── Source data ──
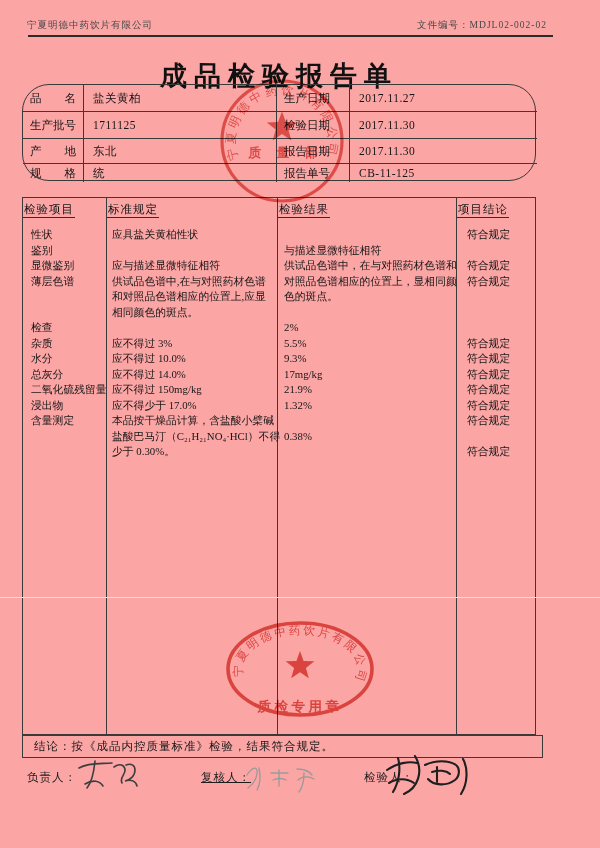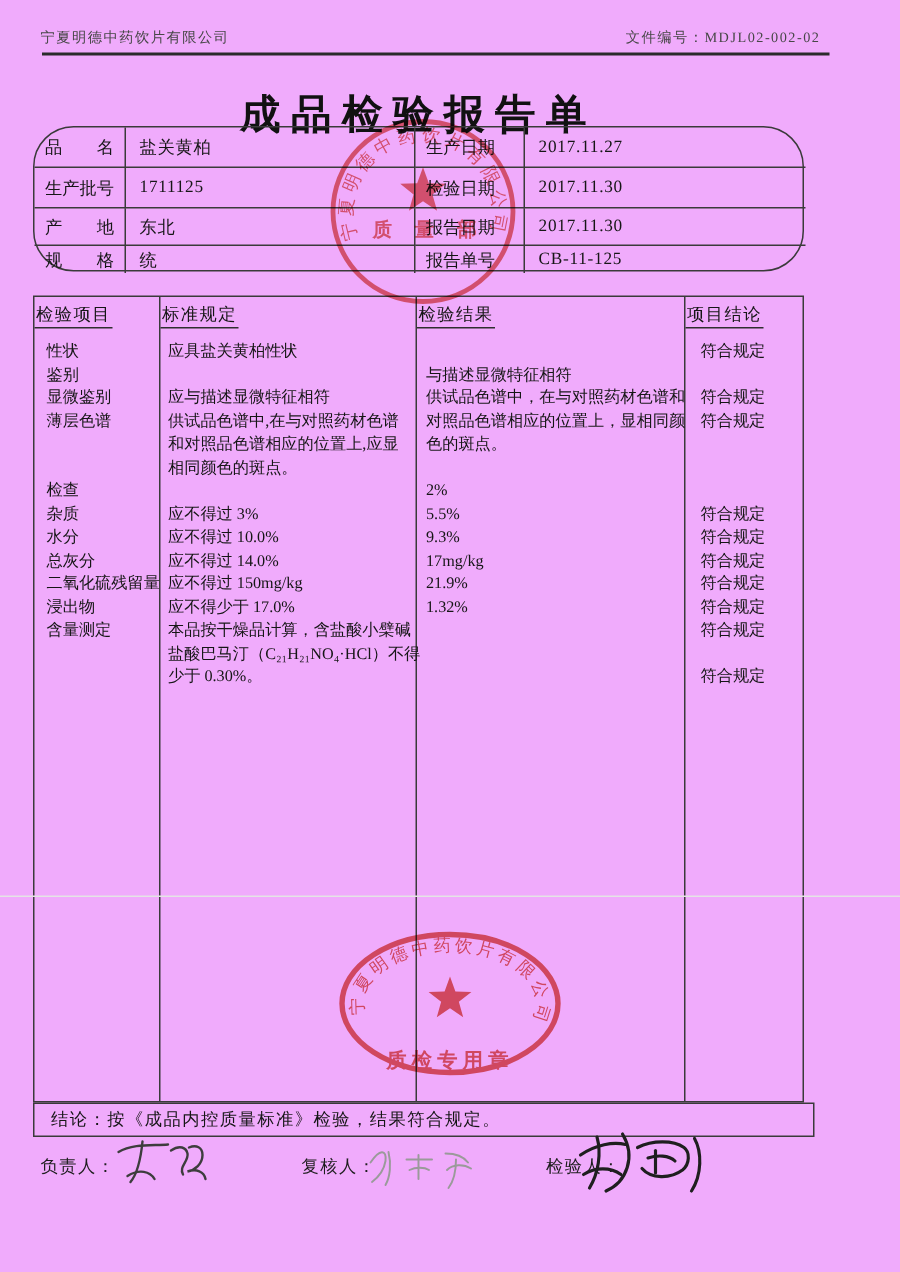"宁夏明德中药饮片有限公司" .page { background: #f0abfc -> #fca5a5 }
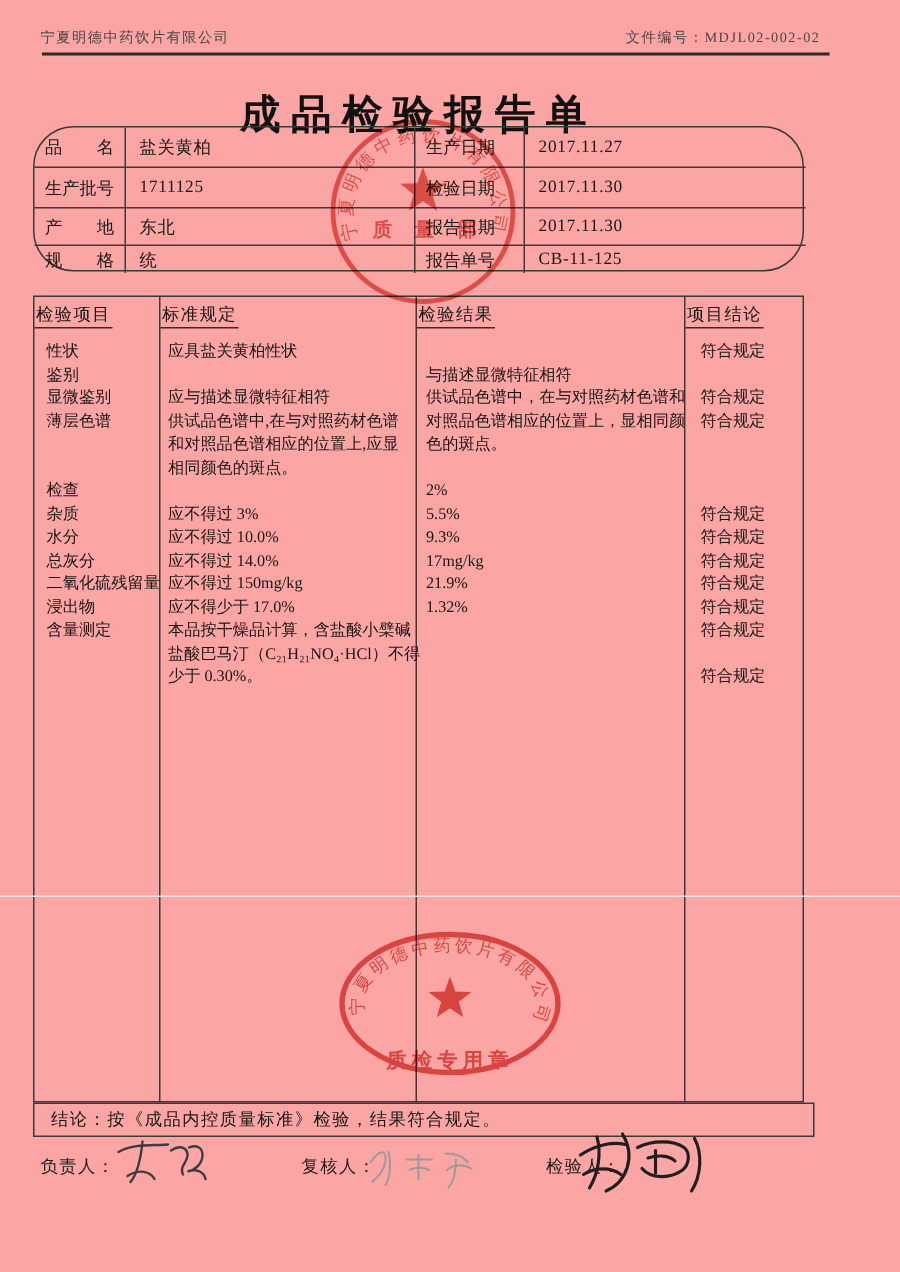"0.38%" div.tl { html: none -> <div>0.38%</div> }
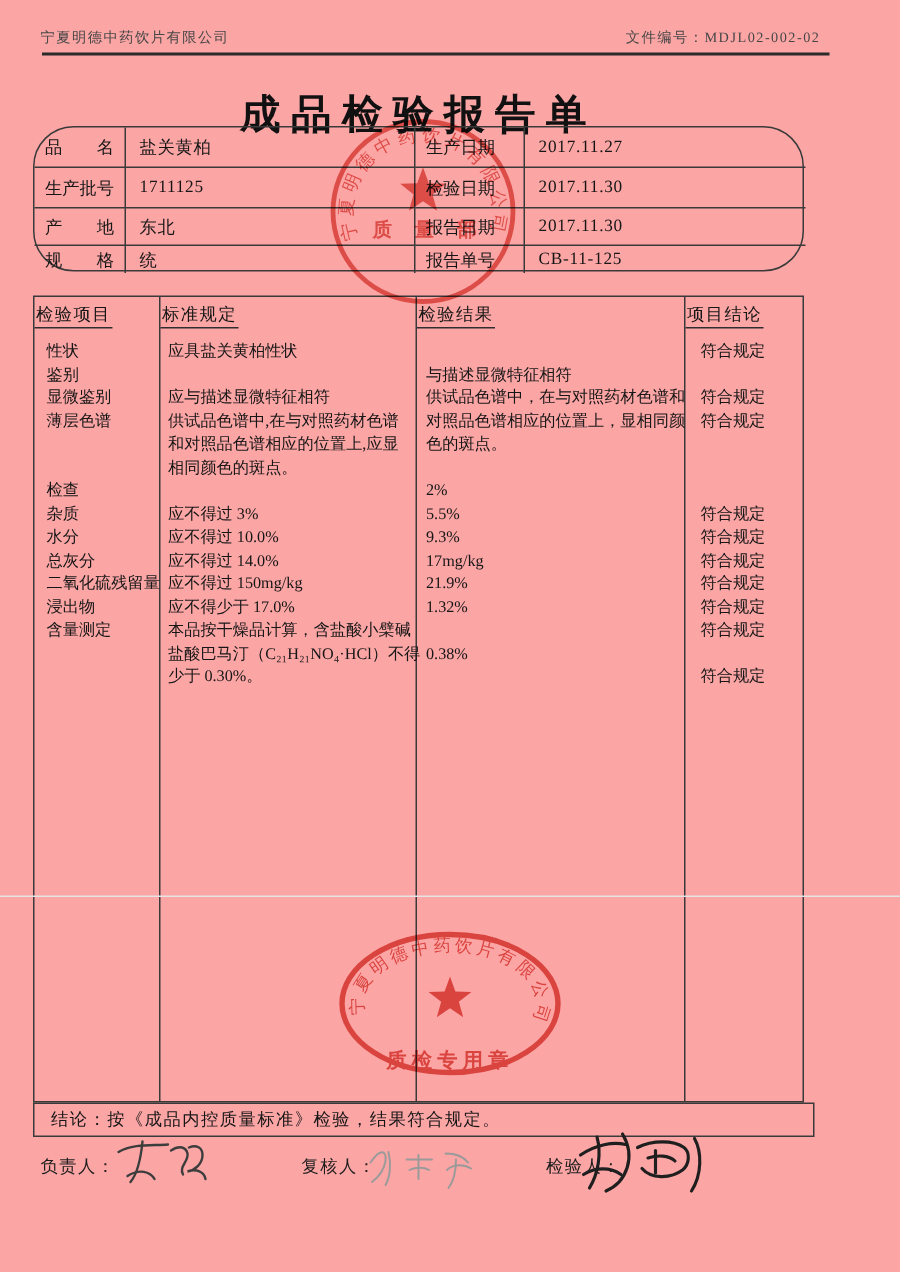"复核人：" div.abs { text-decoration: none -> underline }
───
── Source data ──
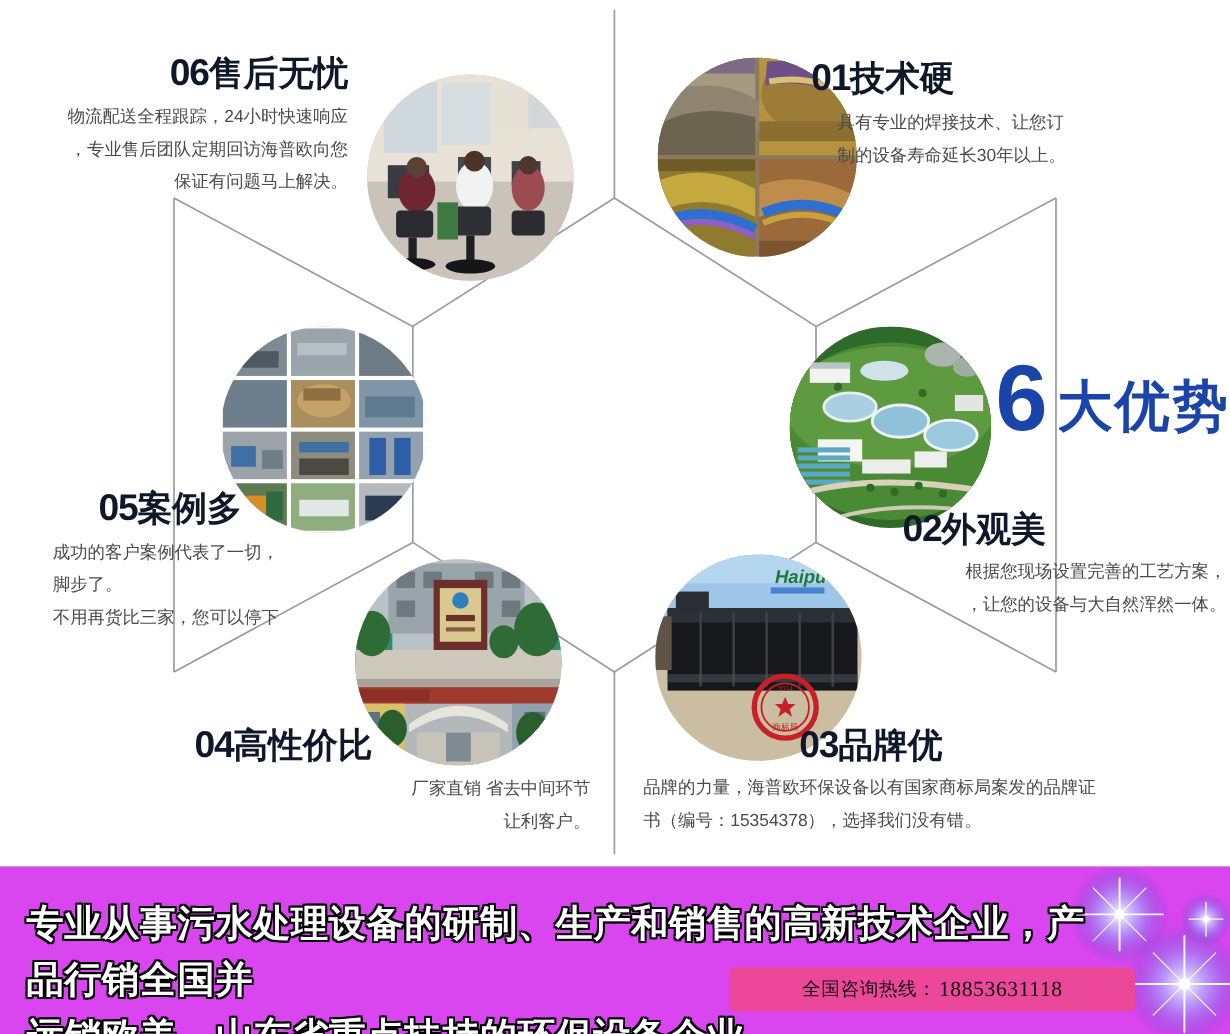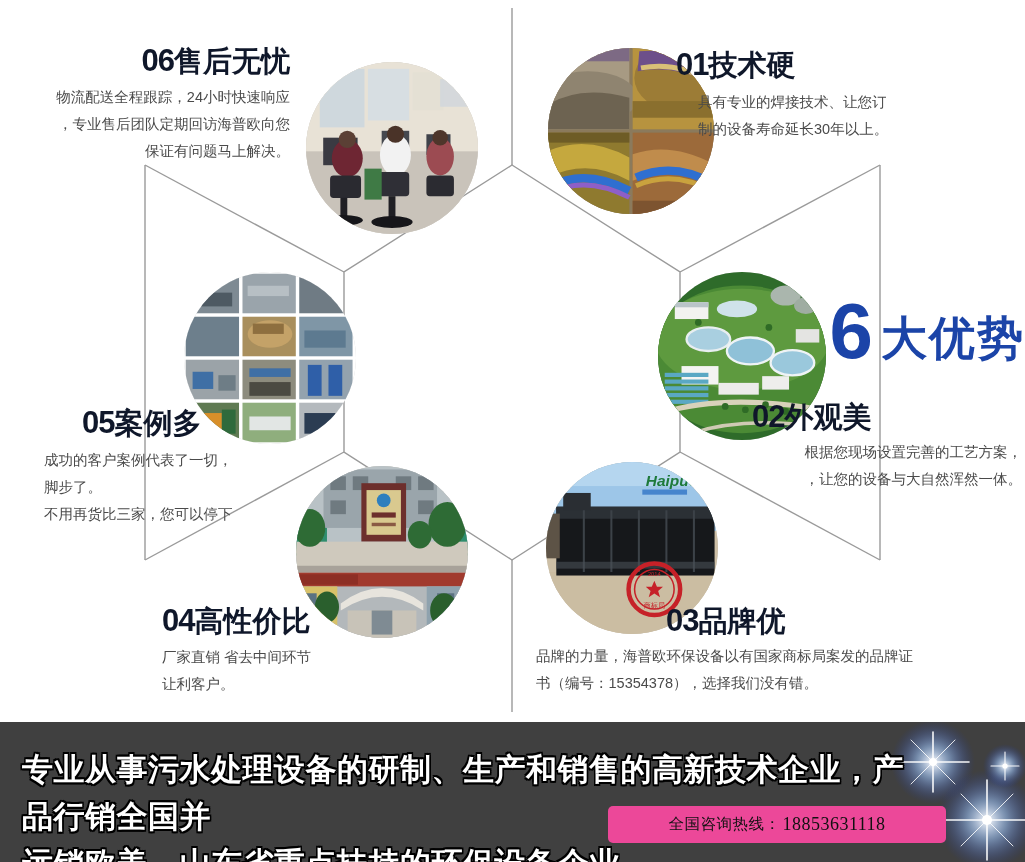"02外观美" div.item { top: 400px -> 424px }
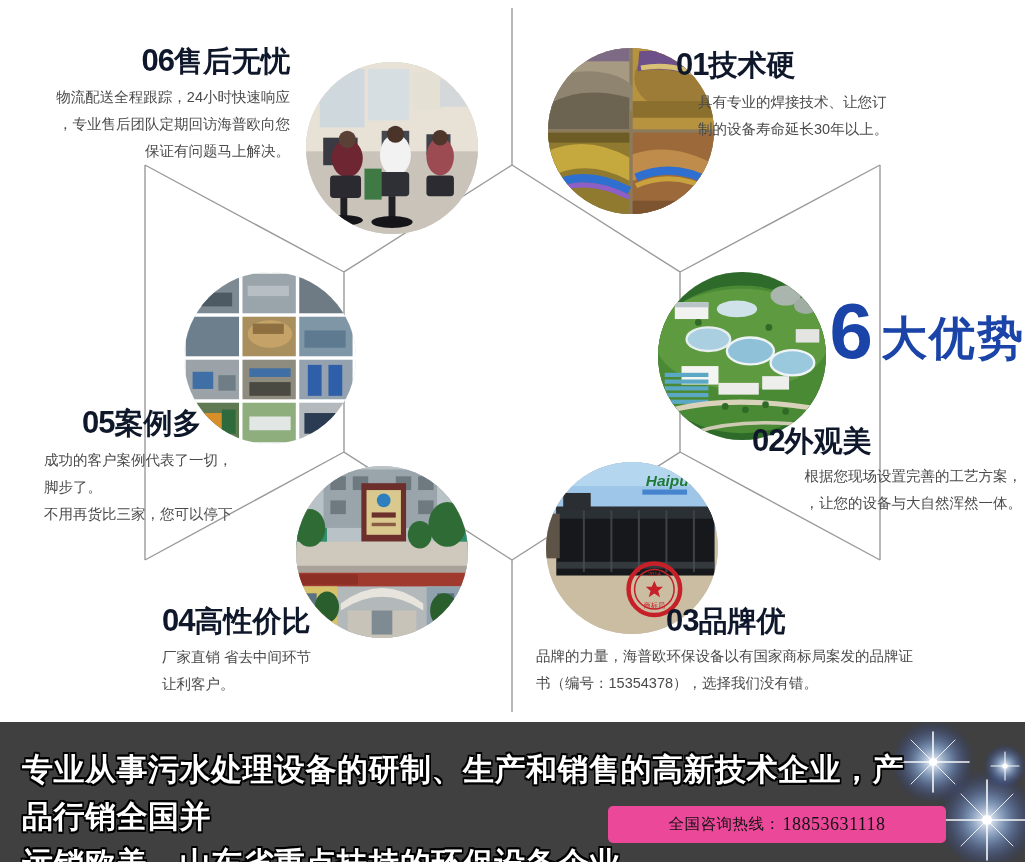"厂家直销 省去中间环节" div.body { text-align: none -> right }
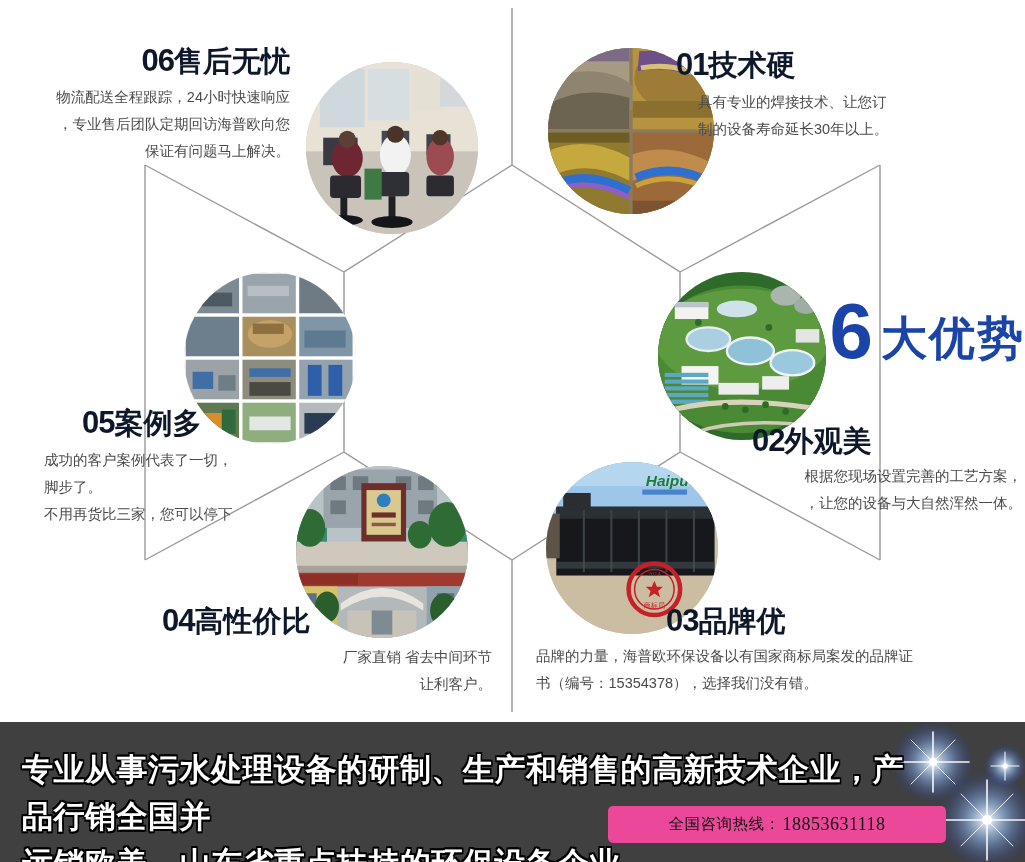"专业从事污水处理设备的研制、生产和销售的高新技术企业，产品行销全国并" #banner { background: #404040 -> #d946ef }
───
• **About this task**: Your copy should hold only the lines above from the one containing "background: #f0abfc ->" through the one containing "text-decoration: none ->", exactly as written and free of pictures.

• **Written response**:
"宁夏明德中药饮片有限公司" .page { background: #f0abfc -> #fca5a5 }
"0.38%" div.tl { html: none -> <div>0.38%</div> }
"复核人：" div.abs { text-decoration: none -> underline }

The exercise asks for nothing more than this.